Pharmacogenomic testing to be available in Canadian pharmacies

Pharmacogenomic testing is coming to a pharmacy near you, following a joint venture between the British Columbia Pharmacy Association and myDNA, a genetic interpretation service based in Melbourne, Australia.

The partnership, announced Thursday, will enable any pharmacy in Canada to make myDNA’s multi-gene panel test available to patients. The test covers up to 30 per cent of the most commonly prescribed medications, including those for mental health, pain, cardiovascular drugs and proton pump inhibitors.

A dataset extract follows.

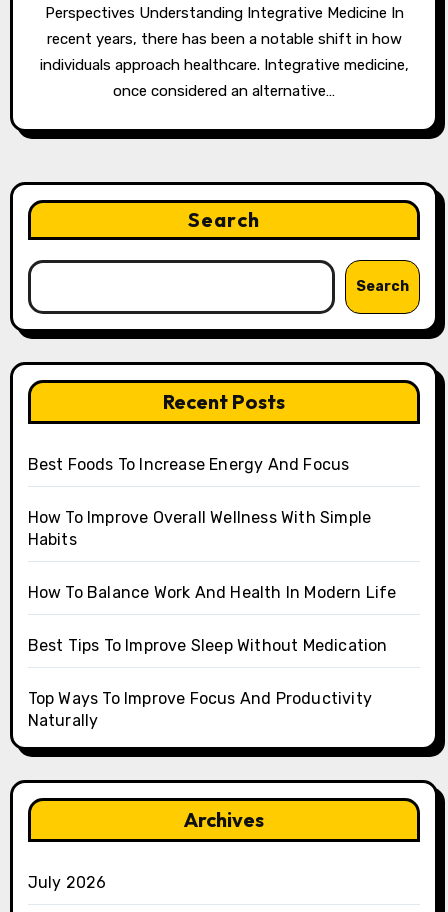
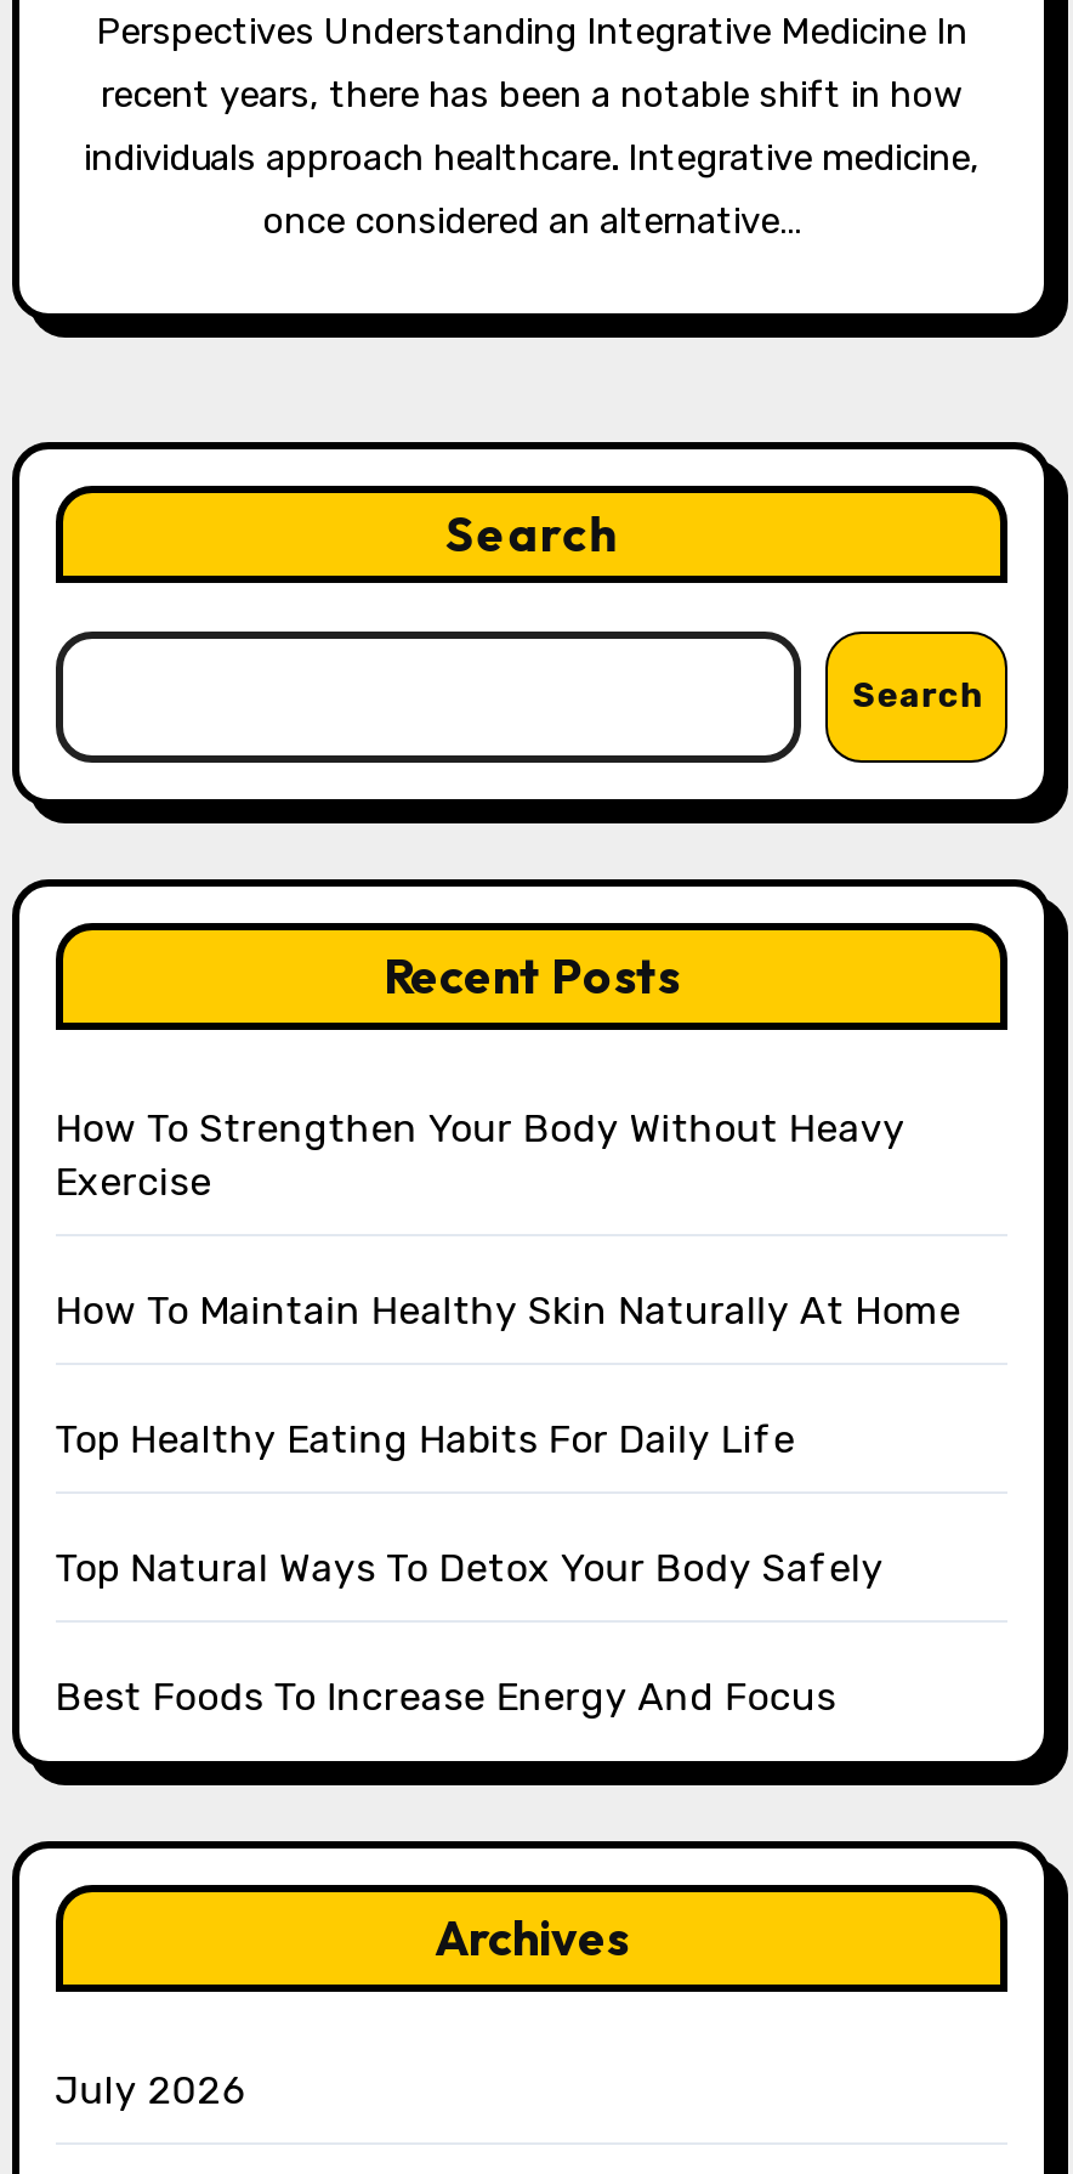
none -> [55,1106,961,1592] How To Strengthen Your Body Without Heavy | Exercise | How To Maintain Healthy Skin Naturally At Home | Top Healthy Eating Habits For Daily Life | Top Natural Ways To Detox Your Body Safely
moved [28,455,349,474] -> [55,1674,836,1720]: Best Foods To Increase Energy And Focus
[28,508,397,730] How To Improve Overall Wellness With Simple | Habits | How To Balance Work And Health In Modern Life | Best Tips To Improve Sleep Without Medication | Top Ways To Improve Focus And Productivity | Naturally -> none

The process for patients is very straightforward: after their DNA is swabbed in the pharmacy, the results are sent to the pharmacist and treating doctor with recommendations based on the current medications they’re taking and future medications that could be considered. The patient receives a myDNA card that provides individual details for accessing the company’s portal. “From then on, they can get information on what their genes mean for the rest of  their lives,” says Dr. Lior Rauchberger, executive director of myDNA.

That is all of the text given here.